“Paz para suportar, fé para superar, perfeito sacrifício, nada é impossível (…) Oh, oh, oh, oh, oh (…) Vai arrebentar.” Martelada exaustivamente em cultos da Igreja Universal do Reino de Deus por todo o estado do Rio de Janeiro, a música entoada pelo bispo-cantor Marcelo Crivella, sempre acompanhada de animada coreografia, virou uma espécie de jingle da tentativa do ex-senador e ex-prefeito carioca de voltar à política. Crivella, que deixou a prefeitura em dezembro de 2020 em desgraça, na patética condição de suspeito de corrupção em prisão preventiva (um mandado cumprido nove dias antes do término do mandato), está em franca campanha para um cargo público nas eleições deste ano.
Em uma única semana de abril, o bispo levou sua “caravana” — como descreve o périplo político-religioso nas redes sociais — a quatro municípios do interior, uma favela e um bairro da capital. Nesses cultos com cara de comício, repete a pregação de frases ambíguas, adequadas a ambos os propósitos, como “É nessa fé que a gente vence”. O uso da máquina neopentecostal também fica evidente em suas pregações diárias na Record, TV ligada à igreja, onde bate ponto desde dezembro. A interlocutores, Crivella não esconde que preferiria disputar um cargo majoritário — o governo do estado ou o Senado —, mas está ciente de que seu partido, o Republicanos, tem outras intenções. “Pode botar aí: ele vem como deputado federal”, afirma Luís Carlos Gomes, presidente regional da sigla.

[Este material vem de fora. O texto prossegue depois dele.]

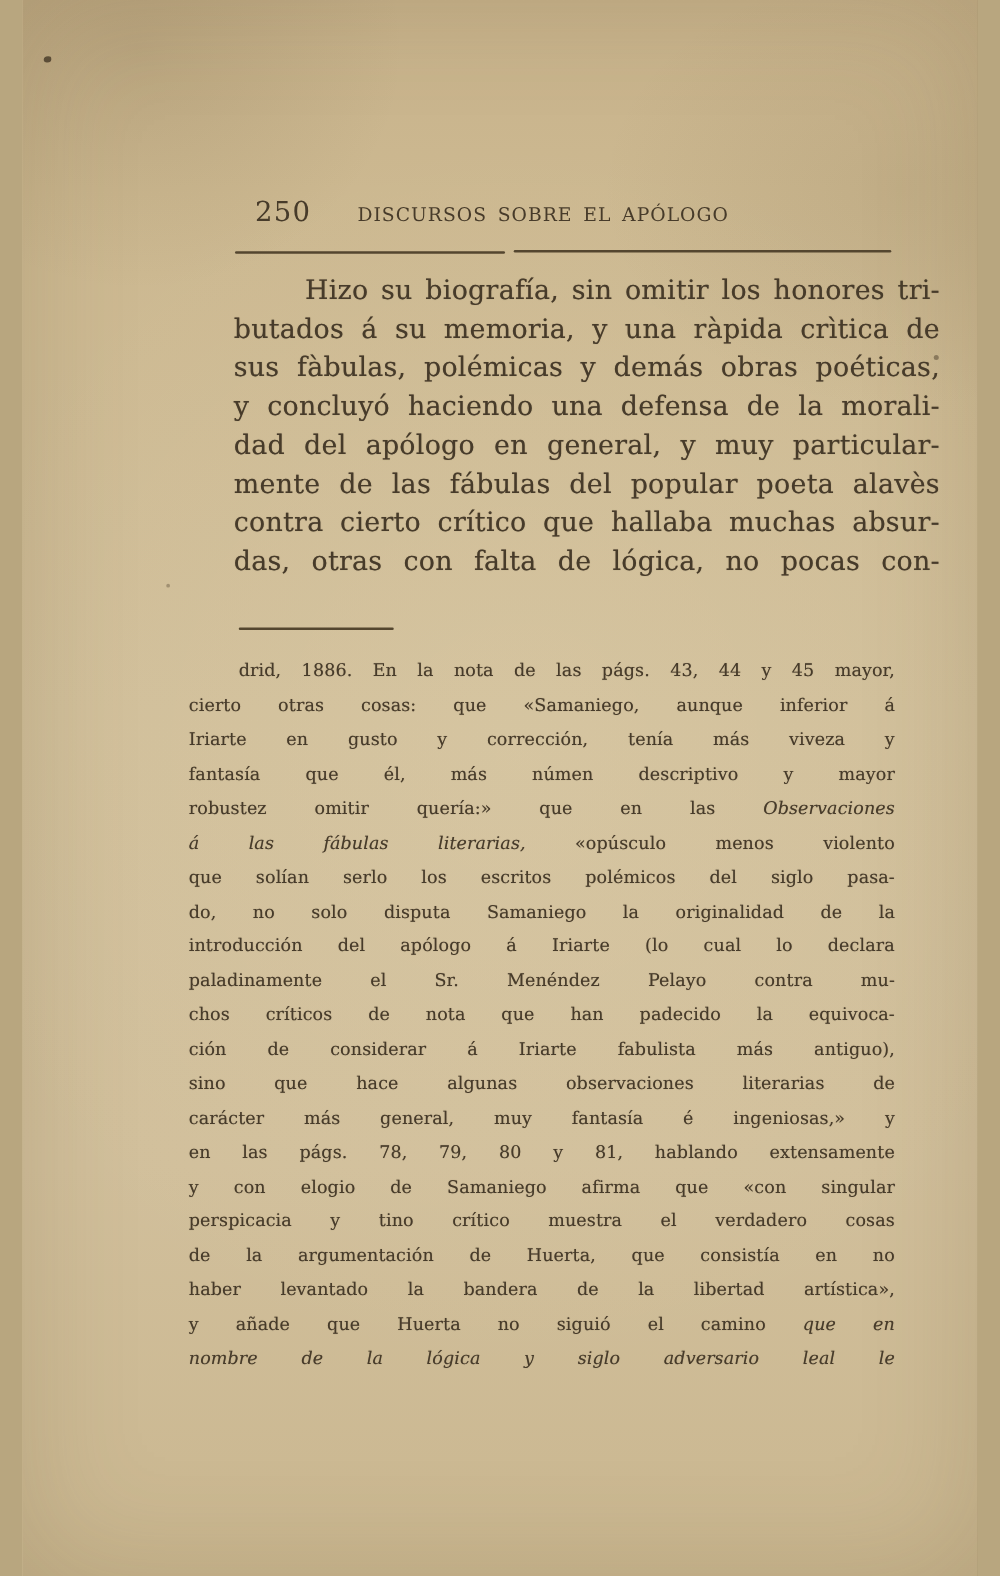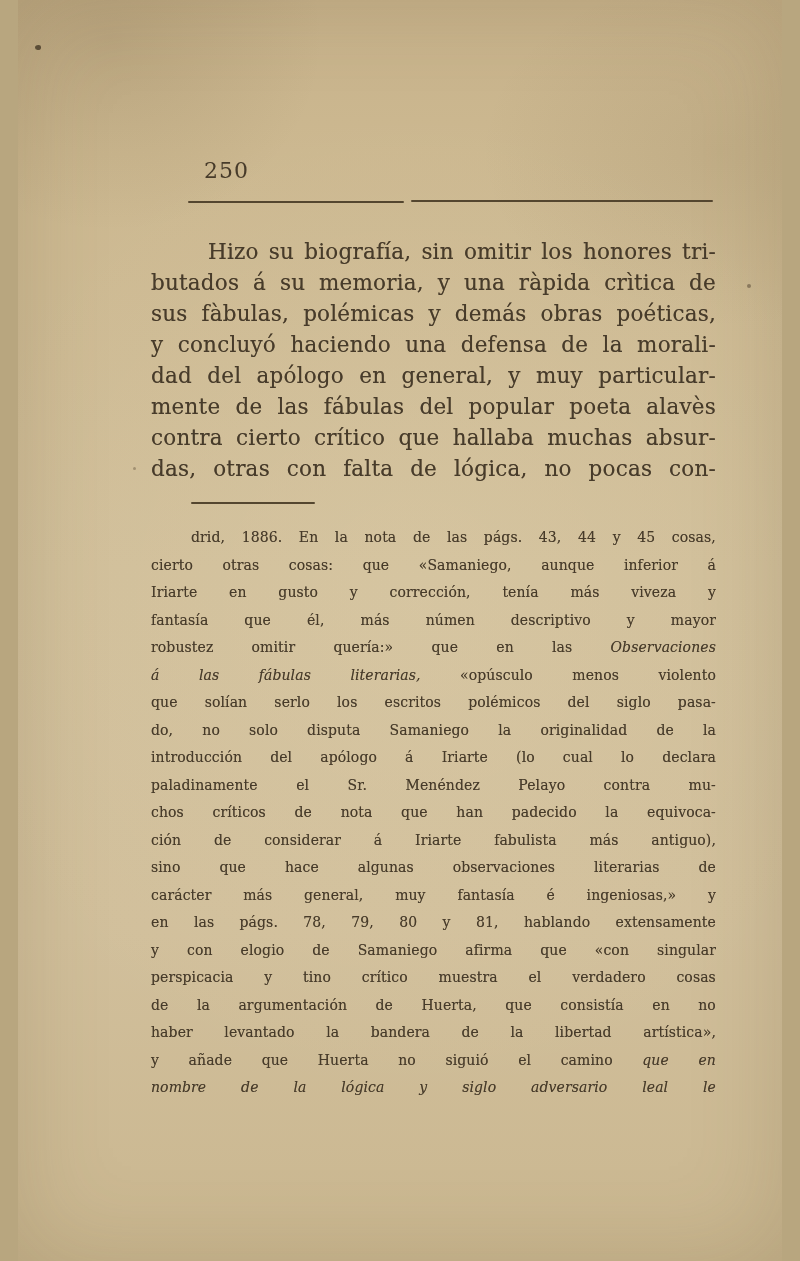--- a/index.html
+++ b/index.html
@@ -26,21 +26,21 @@
   .running-head{position:absolute;top:158px;left:133px;width:567px;height:32px;}
   .pagenum{position:absolute;left:53px;top:0px;font-size:22px;letter-spacing:1px;}
   .rtitle{display:block;text-align:center;padding-top:5px;font-size:15px;letter-spacing:0.8px;word-spacing:3px;}
   
   .rule{position:absolute;height:2px;background:var(--rule);border-radius:1px;}
   .rule-left{top:201px;left:170px;width:216px;}
   .rule-right{top:200px;left:393px;width:302px;}
   .fn-rule{top:502px;left:173px;width:124px;}
   
   .textblock{position:absolute;left:133px;width:565px;}
-  .body-block{top:236px;}
+  .body-block{top:217px;margin-left:36px;}
   .fn-block{top:524px;}
   .line{display:flex;justify-content:space-between;white-space:nowrap;}
   .body-block .line{height:31px;line-height:31px;font-size:21.5px;letter-spacing:0.2px;}
   .fn-block .line{height:27.5px;line-height:27.5px;font-size:14px;letter-spacing:0.1px;}
   .body-block .indent{padding-left:57px;}
   .fn-block .indent{padding-left:40px;}
   .line .it{font-style:italic;}
   .line span{text-shadow:0 0 0.6px rgba(71,59,42,0.55);}
   
   .speck{position:absolute;}
@@ -48,20 +48,21 @@
   .s2{left:729px;top:284px;width:4px;height:4px;background:#5a4a36;border-radius:50%;opacity:.55;}
   .s3{left:115px;top:467px;width:3px;height:3px;background:#5a4a36;border-radius:50%;opacity:.4;}
 </style>
 </head>
 <body>
 
 <div class="scan">
 
   <div class="running-head">
     <span class="pagenum">250</span>
+    <span class="rtitle">DISCURSOS SOBRE EL APÓLOGO</span>
   </div>
 
   <div class="rule rule-left"></div>
   <div class="rule rule-right"></div>
 
   <div id="body-block" class="textblock body-block">
       <div class="line indent">
         <span>Hizo</span>
         <span>su</span>
         <span>biografía,</span>
@@ -152,21 +153,21 @@
         <span>En</span>
         <span>la</span>
         <span>nota</span>
         <span>de</span>
         <span>las</span>
         <span>págs.</span>
         <span>43,</span>
         <span>44</span>
         <span>y</span>
         <span>45</span>
-        <span>cosas,</span>
+        <span>mayor,</span>
       </div>
       <div class="line">
         <span>cierto</span>
         <span>otras</span>
         <span>cosas:</span>
         <span>que</span>
         <span>«Samaniego,</span>
         <span>aunque</span>
         <span>inferior</span>
         <span>á</span>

Ex-ministro da Pesca e Aquicultura do governo Dilma Rousseff e cabo eleitoral da petista entre os evangélicos, Crivella virou casaca e se agarrou ao presidente Jair Bolsonaro em 2020, em uma tentativa de reverter a altíssima rejeição a sua gestão na prefeitura, que chegou a 78%, e se reeleger. A videira bolsonarista não frutificou e o bispo perdeu a eleição para Eduardo Paes, por 64% a 36% dos votos válidos. Mas ele permaneceu fiel e, na votação deste ano, deve despontar como fiador de peso da candidatura do presidente junto a evangélicos do estado do Rio — berço político do clã Bolsonaro e um dos pilares de seu projeto de reeleição. A aliança é vista como um ganha-ganha. “Ao mesmo tempo que ela reforça a aproximação de Bolsonaro com a igreja, rende pontos a Crivella entre todos os eleitores conservadores, inclusive os de fora da Universal”, aponta o cientista político Ricardo Ismael, da PUC, para quem o ex-prefeito, escorraçado em 2020, agora “tem chances até de ser o deputado mais votado do Rio”.
Crivella encerrou o mandato na prefeitura sob suspeita de comandar um QG de propinas pagas por empresas em troca da quitação de dívidas e facilitação de contratos públicos. Passou uma noite na cadeia e quase dois meses em prisão domiciliar e responde em liberdade ao processo, que corre na Justiça Eleitoral. No meio-tempo, uma dívida política de Bolsonaro com a Universal fez com que fosse indicado embaixador do Brasil na África do Sul, mas o governo de Pretória não respondeu — o que, na diplomacia, é sinônimo de negativa — e a constrangedora nomeação acabou retirada. Mesmo com tudo isso, e mais a herança de uma administração deplorável, dentro do Republicanos não só a eleição de Crivella neste ano é dada como certa, como o bispo (título que recuperou ao sair da prefeitura) é considerado o principal puxador de votos do partido no Rio, que conta com ele para fazer até seis deputados federais. O argumento dos caciques é que corrupção não costuma arranhar as chances de candidatos ao Legislativo que contem com uma base sólida. “E Crivella não tem eleitores, tem discípulos”, afirma um correligionário.
Em nome da redenção eleitoral, o bispo, além da distribuição de santinhos (de propaganda) com seu autógrafo, da cantoria e dos gritos de fé, adotou neste ano uma dancinha que já virou marca registrada: ele e os obreiros saltitam e mexem os braços enquanto as mulheres movimentam a perna, uma de cada vez, na diagonal. Todos os dias, no programa Cidade Alerta Rio — da Record, evidentemente —, Crivella anuncia os próximos cultos-comícios e profere palavras de fé direcionadas aos evangélicos e também aos “irmãos” católicos e espíritas. Nas redes sociais, conta ainda com um bispo-propaganda de grande influência, o tio Edir Macedo, líder da Igreja Universal, que repete com fé: “Vai arrebentar”. Se o estouro o impulsionará na direção desejada, só outubro dirá.